Carlos Moisés (PSC) e a vice Daniela Reinehr são acusados de suposto crime de responsabilidade - Maurício Vieira/Secom/Governo de Santa Catarina
Carlos Moisés (PSC) e a vice Daniela Reinehr são acusados de suposto crime de responsabilidade Imagem: Maurício Vieira/Secom/Governo de Santa Catarina

Do UOL, em São Paulo

14/08/2020 21h37Atualizada em 14/08/2020 21h37

O ministro Luís Roberto Barroso, do STF (Supremo Tribunal Federal), derrubou hoje a liminar que interrompeu o processo de impeachment do governador de Santa Catarina, Carlos Moisés (PSL), sua vice Daniela Reinehr (sem partido) e o secretário de Administração, Jorge Eduardo Tasca. Agora, a ação poderá ser retomada pela assembleia legislativa do estado (Alesc).

A chapa é acusada de suposto crime de responsabilidade na concessão de aumento salarial a procuradores estaduais em 2019, por decisão administrativa, visando equiparar os salários dos funcionários do Executivo com os do Legislativo.

O processo de impeachment foi aberto em 22 de julho. Na semana passada, porém, o TJ-SC (Tribunal de Justiça de Santa Catarina) atendeu a um pedido da defesa de Moisés e suspendeu a ação, alegando "fortes indícios de ilegalidade".

"[O processo] suprime as fases referentes ao exercício da ampla defesa e contraditório, não prevendo a possibilidade de apresentação de contestação e produção de provas para corroborar os argumentos defensivos, o que constitui fortes indícios de ilegalidade", escreveu o desembargador Luiz Cézar Medeiros na decisão.

Agora, com a decisão de Barroso, os prazos da ação serão retomados. A Alesc ainda deve formar uma comissão especial para analisar as defesas do governador e de sua vice.

O limite para a apresentação das defesas — dez sessões ordinárias — era 25 de agosto. Com a decisão do TJ-SC, o novo prazo é 2 de setembro.

RJ e AM têm casos similares

Wilson Witzel - Adriano Machado/Reuters - Adriano Machado/Reuters
Imagem: Adriano Machado/Reuters

Além de Moisés, os governadores do Rio de Janeiro, Wilson Witzel (PSC), e do Amazonas, Wilson Lima (PSC), também são alvo de processos de impeachment.
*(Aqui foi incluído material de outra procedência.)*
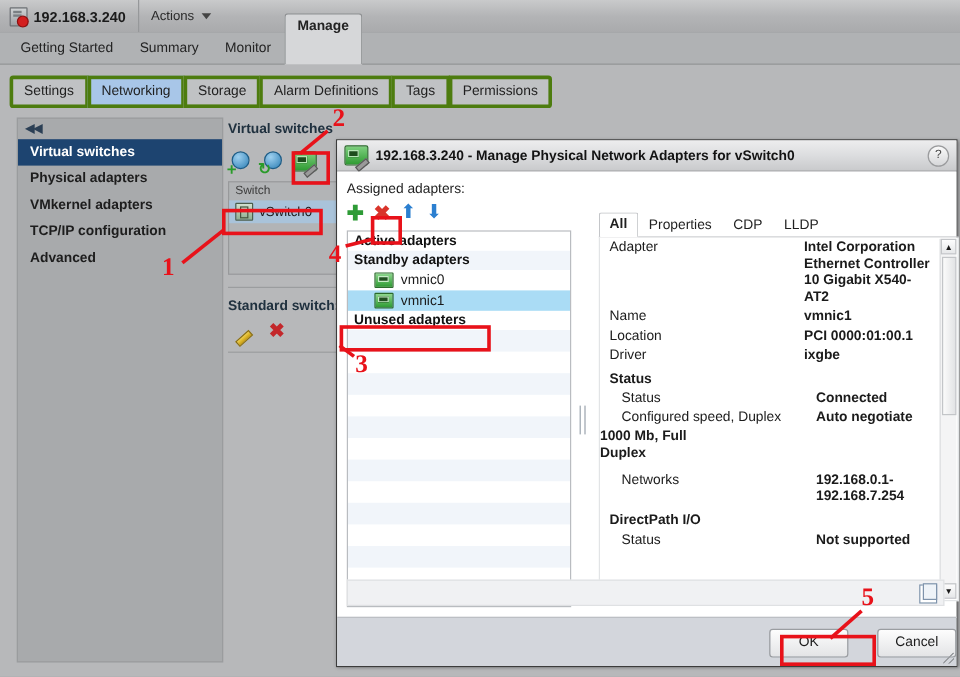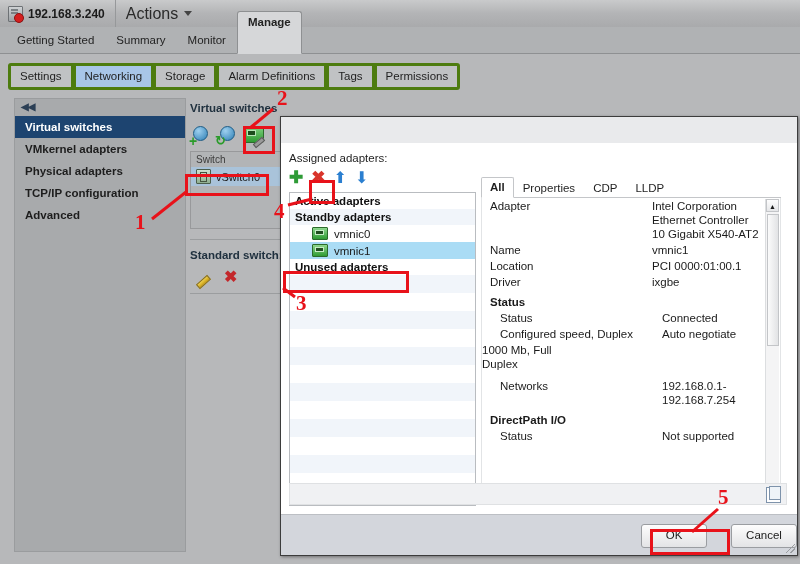--- a/index.html
+++ b/index.html
@@ -36,21 +36,21 @@
     width:8px;height:8px;border-radius:50%;
     background:#d41f1f; border:1px solid #8e1111;
   }
   .host-icon::before{
     content:""; position:absolute; left:2px; top:2px;
     width:7px;height:2px;background:#7b8084;
     box-shadow:0 3px 0 #7b8084;
   }
   .actions-menu {
     padding: 0 10px; height: 27px; display: flex; align-items: center; gap: 6px;
-    font-size: 16px; color: #2a2a2a;
+    font-size: 11px; color: #2a2a2a;
   }
   .caret-dn { width:0;height:0;border-left:4px solid transparent;border-right:4px solid transparent;border-top:5px solid #444; }
 
   
   .tabs-primary {
     position: absolute; left: 0; top: 27px; width: 800px; height: 27px;
     background: #b0b2b4;
     border-bottom: 1px solid #8e9092;
     display: flex; align-items: flex-end; padding-left: 6px;
     box-sizing: border-box;
@@ -217,35 +217,35 @@
 
   .splitter {
     position: absolute; left: 201px; top: 55px; width: 5px; height: 300px;
   }
   .splitter::before{
     content:""; position:absolute; left:1px; top:140px; width:3px;height:24px;
     border-left:1px solid #9aa3ad; border-right:1px solid #9aa3ad;
   }
 
   .detail-panel {
-    position: absolute; left: 200px; top: 34px; width: 300px; height: 323px;
+    position: absolute; left: 218px; top: 34px; width: 300px; height: 323px;
   }
   .dtabs { display: flex; align-items: flex-end; height: 20px; border-bottom: 1px solid #c4c6c9; }
   .dtab { padding: 3px 9px; font-size: 11.5px; color: #1f1f1f; }
   .dtab.active {
     background: #ffffff; border: 1px solid #c4c6c9; border-bottom: 1px solid #ffffff;
     font-weight: bold; border-radius: 2px 2px 0 0; margin-bottom: -1px; padding: 3px 8px 4px 8px;
   }
   .dcontent {
     position: relative; border: 1px solid #e2e4e6; border-top: none;
     height: 302px; background: #fff; overflow: hidden;
   }
   .drow { display: flex; font-size: 11.5px; padding: 1px 0 1px 0; line-height: 14px; }
   .drow .k { width: 162px; padding-left: 8px; color: #1b1b1b; }
-  .drow .v { width: 108px; color: #1b1b1b; }
+  .drow .v { width: 108px; color: #1b1b1b; font-weight: bold; }
   .drow.indent .k { padding-left: 18px; }
   .dsection { font-weight: bold; font-size: 11.5px; padding: 6px 0 2px 8px; }
 
   .dscroll {
     position: absolute; right: 1px; top: 1px; width: 13px; height: 300px;
     background: #f4f4f5; border-left: 1px solid #dcdee0;
   }
   .dscroll .arr {
     width: 13px; height: 13px; text-align: center; font-size: 7px; line-height: 13px;
     background: linear-gradient(to bottom,#fdfdfd,#e6e7e9); border: 1px solid #c3c5c8; box-sizing: border-box;
@@ -326,22 +326,22 @@
       <div class="stab active">Networking</div>
       <div class="stab">Storage</div>
       <div class="stab">Alarm Definitions</div>
       <div class="stab">Tags</div>
       <div class="stab">Permissions</div>
     </div>
 
     <div class="nav-panel">
       <div class="nav-collapse">◀◀</div>
       <div class="nav-item active">Virtual switches</div>
+      <div class="nav-item">Physical adapters</div>
       <div class="nav-item">VMkernel adapters</div>
-      <div class="nav-item">Physical adapters</div>
       <div class="nav-item">TCP/IP configuration</div>
       <div class="nav-item">Advanced</div>
     </div>
 
     <div class="vs-section">
       <div class="vs-title">Virtual switches</div>
       <div class="vs-toolbar">
         <span class="tb-icon ico-globe-add"></span>
         <span class="tb-icon ico-globe-refresh"></span>
         <span class="ico-nic-edit"></span>
@@ -357,20 +357,25 @@
       <div class="ss-title">Standard switch: v</div>
       <div class="ss-toolbar">
         <span class="ico-pencil"></span>
         <span class="ico-x">✖</span>
       </div>
       <div class="ss-divider"></div>
     </div>
   </div>
 
   <div class="dialog">
+    <div class="dlg-title">
+      <span class="ico-nic-edit"></span>
+      <span class="dlg-title-text">192.168.3.240 - Manage Physical Network Adapters for vSwitch0</span>
+      <span class="help-btn">?</span>
+    </div>
 
     <div class="dlg-body">
 
       <div class="assigned-label">Assigned adapters:</div>
 
       <div class="adapter-toolbar">
         <span class="ico-plus">✚</span>
         <span class="ico-xred">✖</span>
         <span class="ico-up">⬆</span>
         <span class="ico-down">⬇</span>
Witzel obteve uma decisão liminar favorável do presidente do STF, Dias Toffoli, para dissolver a comissão especial da Assembleia do Rio, que conduzia os ritos do processo. A ação, contudo, será relatada pelo ministro Alexandre de Moraes, que recebeu a matéria após o ministro Luiz Fux se considerar suspeito.

Para Wilson Lima, por enquanto, a situação é mais tranquila. Apesar de ter sido alvo de uma operação da Polícia Federal, nem mesmo a oposição acredita no sucesso do impeachment, uma vez que o chefe do Executivo mantém uma base no parlamento considerada suficiente para evitá-lo.